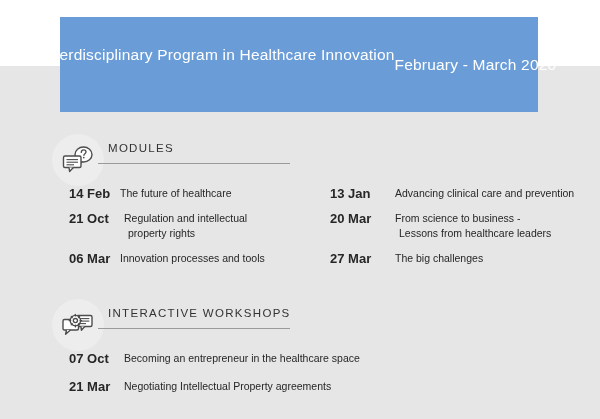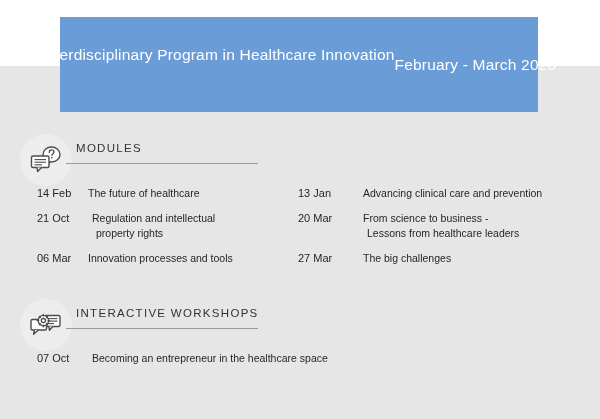--- a/index.html
+++ b/index.html
@@ -67,6 +67,7 @@
     position: absolute;
     left: 0;
     width: 552px;
+    padding-left: 32px;
   }
   #section-modules { top: 130px; }
   #section-workshops { top: 295px; }

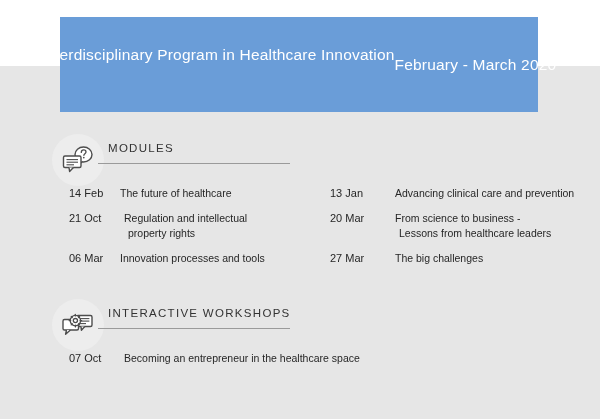--- a/index.html
+++ b/index.html
@@ -125,10 +125,11 @@
   .entry-date {
     flex: 0 0 auto;
     width: 51px;
-    font-size: 11px;
+    font-size: 13px;
     color: #262626;
     line-height: 15px;
     white-space: nowrap;
+    font-weight: bold;
   }
   .col-right .entry-date { width: 65px; }
   .entry-title {

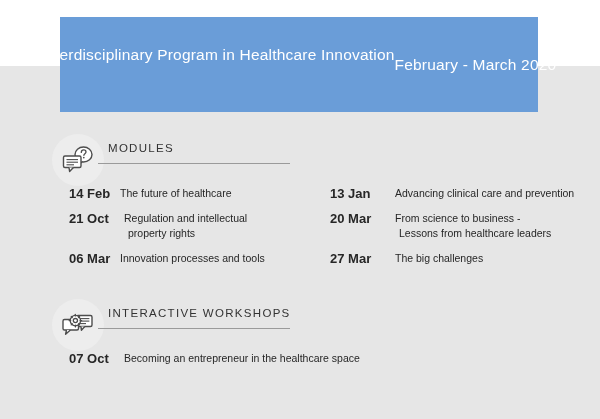--- a/index.html
+++ b/index.html
@@ -280,6 +280,10 @@
           <div class="entry-title">Becoming an entrepreneur in the healthcare space</div>
         </div>
 
+        <div class="entry">
+          <div class="entry-date">21 Mar</div>
+          <div class="entry-title">Negotiating Intellectual Property agreements</div>
+        </div>
 
       </div>
     </div>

** Task item **
Scan the entries for lines holding the string "class", then copy every one of them.

** Reply **
           <div class="entry-title">Becoming an entrepreneur in the healthcare space</div>
+        <div class="entry">
+          <div class="entry-date">21 Mar</div>
+          <div class="entry-title">Negotiating Intellectual Property agreements</div>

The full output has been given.